== Segment start ==

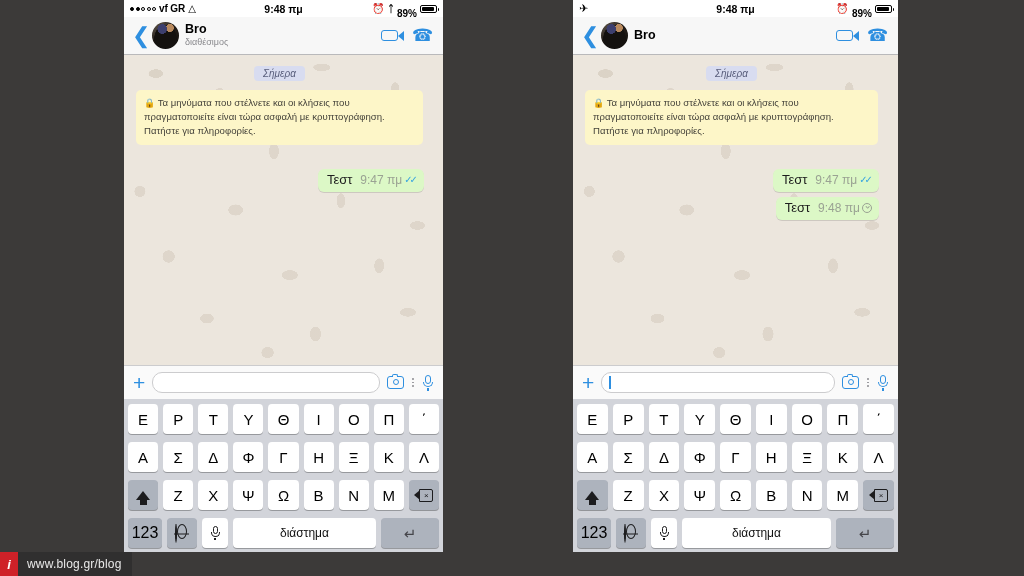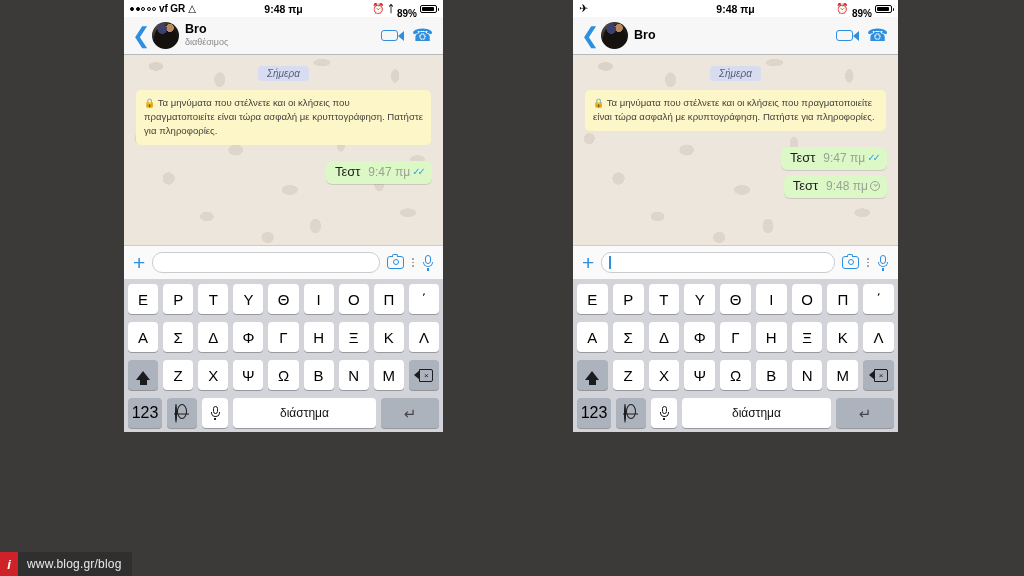--- a/index.html
+++ b/index.html
@@ -6,21 +6,21 @@
   body{
     width:1024px;height:576px;overflow:hidden;
     background:#3c3a39;
     font-family:"Liberation Sans","DejaVu Sans",sans-serif;
     position:relative;
   }
   .stage{position:absolute;inset:0;}
 
   
   .phone{
-    position:absolute;top:0;height:432px;
+    position:absolute;top:0;height:552px;
     background:#fff;overflow:hidden;
     display:flex;flex-direction:column;
   }
   .phone.left{left:124px;width:319px;}
   .phone.right{left:573px;width:325px;}
 
   
   .statusbar{
     height:17px;flex:0 0 17px;background:#fff;
     display:flex;align-items:center;
@@ -107,32 +107,32 @@
       radial-gradient(ellipse 12px 7px at 92% 55%, rgba(200,188,172,.7) 0 60%, rgba(200,188,172,0) 62%),
       radial-gradient(ellipse 10px 10px at 14% 65%, rgba(200,188,172,.7) 0 60%, rgba(200,188,172,0) 62%),
       radial-gradient(ellipse 13px 8px at 52% 71%, rgba(200,188,172,.7) 0 60%, rgba(200,188,172,0) 62%),
       radial-gradient(ellipse 8px 12px at 80% 68%, rgba(200,188,172,.7) 0 60%, rgba(200,188,172,0) 62%),
       radial-gradient(ellipse 11px 8px at 26% 85%, rgba(200,188,172,.7) 0 60%, rgba(200,188,172,0) 62%),
       radial-gradient(ellipse 9px 12px at 60% 90%, rgba(200,188,172,.7) 0 60%, rgba(200,188,172,0) 62%),
       radial-gradient(ellipse 13px 7px at 89% 83%, rgba(200,188,172,.7) 0 60%, rgba(200,188,172,0) 62%),
       radial-gradient(ellipse 10px 9px at 45% 96%, rgba(200,188,172,.7) 0 60%, rgba(200,188,172,0) 62%);
     background-repeat:no-repeat;
   }
-  .chat-inner{position:relative;z-index:2;padding:8px 9px 0 9px;}
+  .chat-inner{position:relative;z-index:2;padding:8px 17px 0 9px;}
 
   .daypill-wrap{text-align:center;margin-bottom:9px;}
   .daypill{
     display:inline-block;background:#d8dcf0;color:#5a5f7d;
     font-size:10px;padding:2px 9px;border-radius:4px;
     font-style:italic;
   }
   .sysmsg{
     background:#fdf6c8;border-radius:5px;padding:6px 8px 7px;
     font-size:9.6px;line-height:1.45;color:#44423a;text-align:left;
-    margin:0 3px 16px 3px;
+    margin:0 3px 24px 3px;
   }
   .lock{font-size:9px;}
   .row-out{display:flex;justify-content:flex-end;margin-bottom:5px;padding-right:2px;}
   .bubble{
     background:#dcf8c6;border-radius:6px;
     padding:4px 7px 4px 9px;
     display:flex;align-items:flex-end;gap:8px;
     max-width:72%;
     box-shadow:0 1px 0.5px rgba(0,0,0,.13);
   }

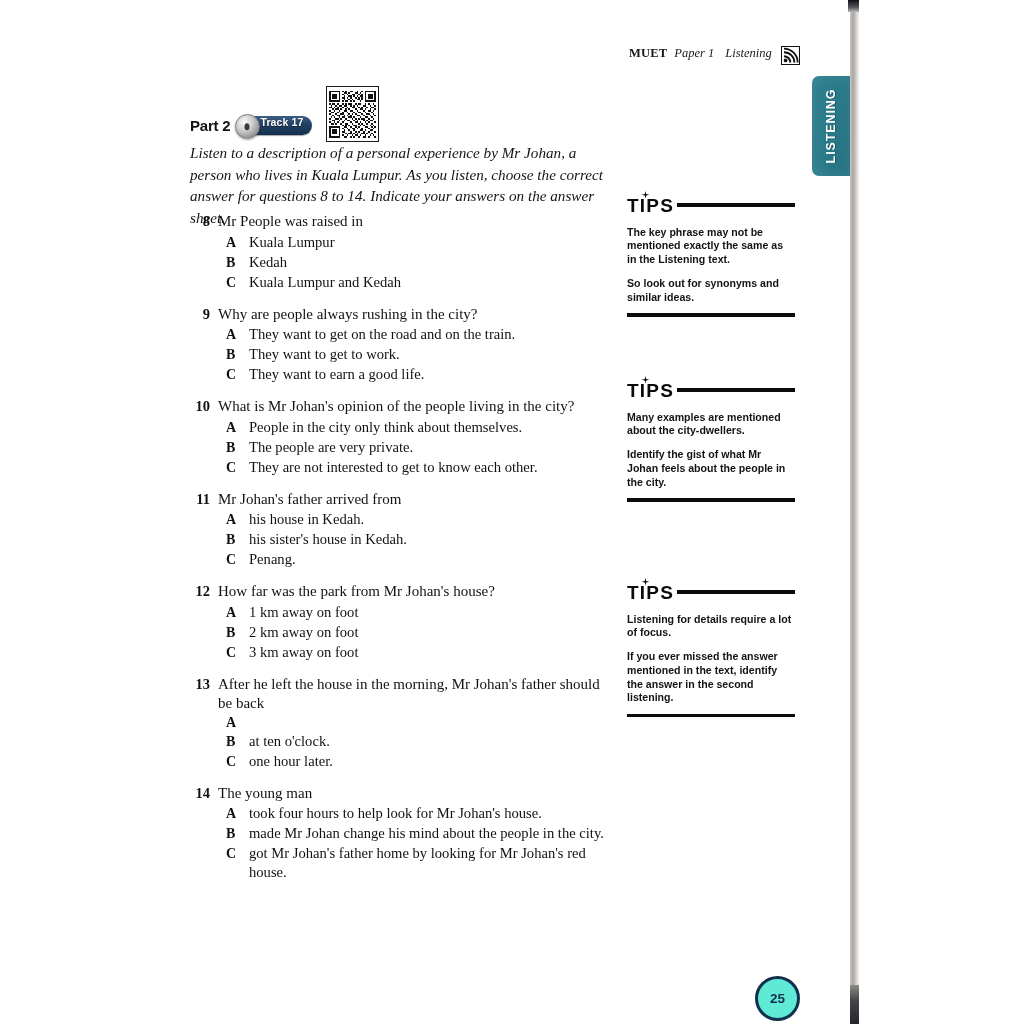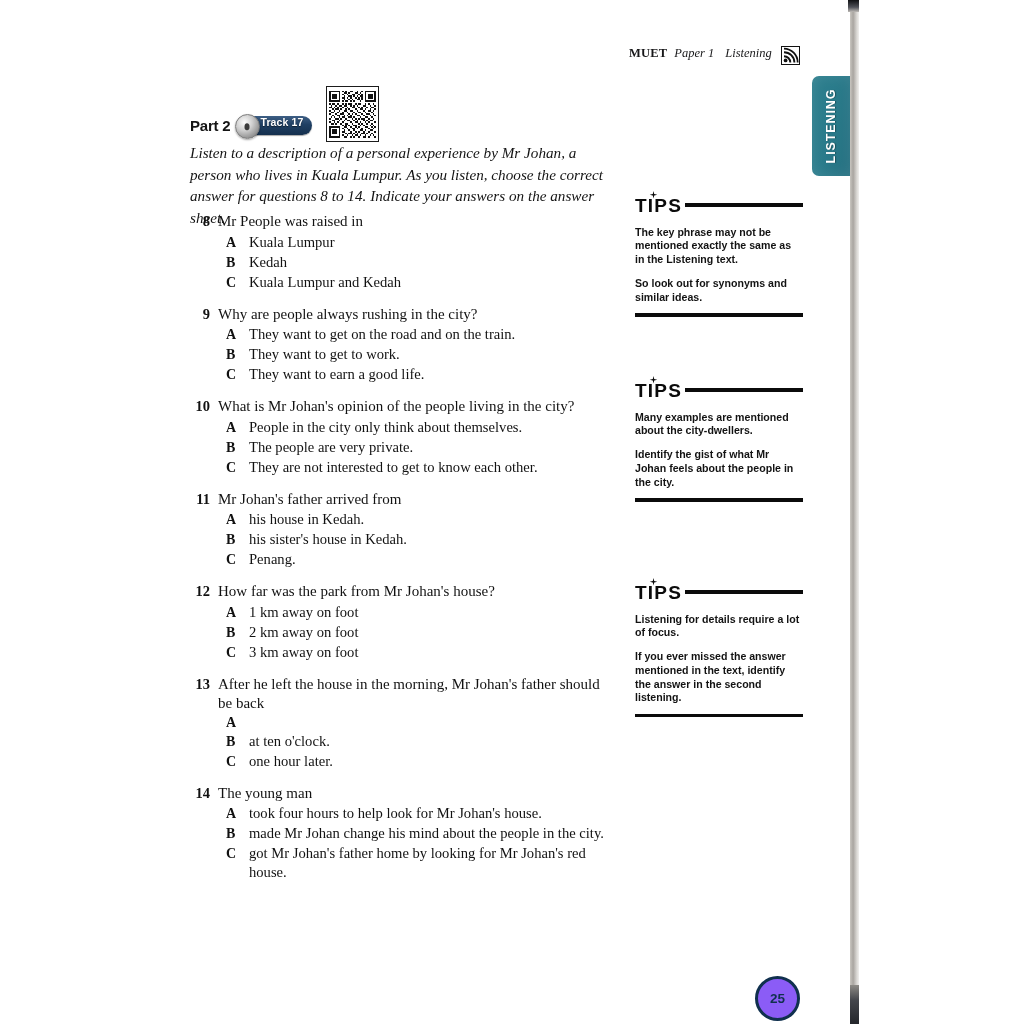--- a/index.html
+++ b/index.html
@@ -134,42 +134,42 @@
   .q-text{font-size:15px;line-height:19.5px;color:#121212;flex:1;}
   .opt{display:flex;align-items:baseline;margin-top:1px;}
   .opt-letter{
     width:52px;flex:0 0 52px;text-align:left;padding-left:36px;
     font-weight:bold;font-size:14px;color:#111;box-sizing:border-box;
   }
   .opt-text{font-size:14.6px;line-height:19px;color:#121212;flex:1;margin-left:7px;}
   .q.wide .q-text{width:418px;}
 
   
-  .tips{position:absolute;width:168px;margin-left:8px;}
+  .tips{position:absolute;width:168px;}
   .tips-head{display:flex;align-items:center;}
   .tips-word{
     font-family:"Liberation Sans", sans-serif;
     font-weight:bold;font-size:19px;letter-spacing:1.2px;color:#0b0b0b;
     position:relative;line-height:19px;
   }
   .tips-star{
     position:absolute;left:13.5px;top:-5px;width:9px;height:9px;color:#0b0b0b;
   }
   .tips-rule{flex:1;height:4px;background:#0b0b0b;margin-left:3px;margin-bottom:2px;}
   .tips-body{margin-top:7px;}
   .tips-p{
     font-family:"Liberation Sans", sans-serif;
     font-size:10.6px;line-height:13.6px;color:#131313;margin-bottom:9px;font-weight:600;
   }
   .tips-bottom{height:3.5px;background:#0b0b0b;margin-top:2px;}
 
   
   .pageno{
     position:absolute;left:755px;top:976px;width:39px;height:39px;border-radius:50%;
-    border:3.4px solid #10304e;background:#8b5cf6;
+    border:3.4px solid #10304e;background:#5eead4;
     display:flex;align-items:center;justify-content:center;
     font-family:"Liberation Sans", sans-serif;font-weight:bold;font-size:13.5px;color:#10304e;
   }
 </style>
 </head>
 <body>
 
 <div id="page-root">
 
   <div class="gutter-dark"></div>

== Segment end ==

**DIRECTIONS**
Write the listing out in full, exactly; no images.

**RESPONSE AREA**
--- a/index.html
+++ b/index.html
@@ -6,21 +6,21 @@
   body{
     width:1024px;height:576px;overflow:hidden;
     background:#3c3a39;
     font-family:"Liberation Sans","DejaVu Sans",sans-serif;
     position:relative;
   }
   .stage{position:absolute;inset:0;}
 
   
   .phone{
-    position:absolute;top:0;height:432px;
+    position:absolute;top:0;height:552px;
     background:#fff;overflow:hidden;
     display:flex;flex-direction:column;
   }
   .phone.left{left:124px;width:319px;}
   .phone.right{left:573px;width:325px;}
 
   
   .statusbar{
     height:17px;flex:0 0 17px;background:#fff;
     display:flex;align-items:center;
@@ -107,32 +107,32 @@
       radial-gradient(ellipse 12px 7px at 92% 55%, rgba(200,188,172,.7) 0 60%, rgba(200,188,172,0) 62%),
       radial-gradient(ellipse 10px 10px at 14% 65%, rgba(200,188,172,.7) 0 60%, rgba(200,188,172,0) 62%),
       radial-gradient(ellipse 13px 8px at 52% 71%, rgba(200,188,172,.7) 0 60%, rgba(200,188,172,0) 62%),
       radial-gradient(ellipse 8px 12px at 80% 68%, rgba(200,188,172,.7) 0 60%, rgba(200,188,172,0) 62%),
       radial-gradient(ellipse 11px 8px at 26% 85%, rgba(200,188,172,.7) 0 60%, rgba(200,188,172,0) 62%),
       radial-gradient(ellipse 9px 12px at 60% 90%, rgba(200,188,172,.7) 0 60%, rgba(200,188,172,0) 62%),
       radial-gradient(ellipse 13px 7px at 89% 83%, rgba(200,188,172,.7) 0 60%, rgba(200,188,172,0) 62%),
       radial-gradient(ellipse 10px 9px at 45% 96%, rgba(200,188,172,.7) 0 60%, rgba(200,188,172,0) 62%);
     background-repeat:no-repeat;
   }
-  .chat-inner{position:relative;z-index:2;padding:8px 9px 0 9px;}
+  .chat-inner{position:relative;z-index:2;padding:8px 17px 0 9px;}
 
   .daypill-wrap{text-align:center;margin-bottom:9px;}
   .daypill{
     display:inline-block;background:#d8dcf0;color:#5a5f7d;
     font-size:10px;padding:2px 9px;border-radius:4px;
     font-style:italic;
   }
   .sysmsg{
     background:#fdf6c8;border-radius:5px;padding:6px 8px 7px;
     font-size:9.6px;line-height:1.45;color:#44423a;text-align:left;
-    margin:0 3px 16px 3px;
+    margin:0 3px 24px 3px;
   }
   .lock{font-size:9px;}
   .row-out{display:flex;justify-content:flex-end;margin-bottom:5px;padding-right:2px;}
   .bubble{
     background:#dcf8c6;border-radius:6px;
     padding:4px 7px 4px 9px;
     display:flex;align-items:flex-end;gap:8px;
     max-width:72%;
     box-shadow:0 1px 0.5px rgba(0,0,0,.13);
   }

--- a/index.html
+++ b/index.html
@@ -134,42 +134,42 @@
   .q-text{font-size:15px;line-height:19.5px;color:#121212;flex:1;}
   .opt{display:flex;align-items:baseline;margin-top:1px;}
   .opt-letter{
     width:52px;flex:0 0 52px;text-align:left;padding-left:36px;
     font-weight:bold;font-size:14px;color:#111;box-sizing:border-box;
   }
   .opt-text{font-size:14.6px;line-height:19px;color:#121212;flex:1;margin-left:7px;}
   .q.wide .q-text{width:418px;}
 
   
-  .tips{position:absolute;width:168px;margin-left:8px;}
+  .tips{position:absolute;width:168px;}
   .tips-head{display:flex;align-items:center;}
   .tips-word{
     font-family:"Liberation Sans", sans-serif;
     font-weight:bold;font-size:19px;letter-spacing:1.2px;color:#0b0b0b;
     position:relative;line-height:19px;
   }
   .tips-star{
     position:absolute;left:13.5px;top:-5px;width:9px;height:9px;color:#0b0b0b;
   }
   .tips-rule{flex:1;height:4px;background:#0b0b0b;margin-left:3px;margin-bottom:2px;}
   .tips-body{margin-top:7px;}
   .tips-p{
     font-family:"Liberation Sans", sans-serif;
     font-size:10.6px;line-height:13.6px;color:#131313;margin-bottom:9px;font-weight:600;
   }
   .tips-bottom{height:3.5px;background:#0b0b0b;margin-top:2px;}
 
   
   .pageno{
     position:absolute;left:755px;top:976px;width:39px;height:39px;border-radius:50%;
-    border:3.4px solid #10304e;background:#8b5cf6;
+    border:3.4px solid #10304e;background:#5eead4;
     display:flex;align-items:center;justify-content:center;
     font-family:"Liberation Sans", sans-serif;font-weight:bold;font-size:13.5px;color:#10304e;
   }
 </style>
 </head>
 <body>
 
 <div id="page-root">
 
   <div class="gutter-dark"></div>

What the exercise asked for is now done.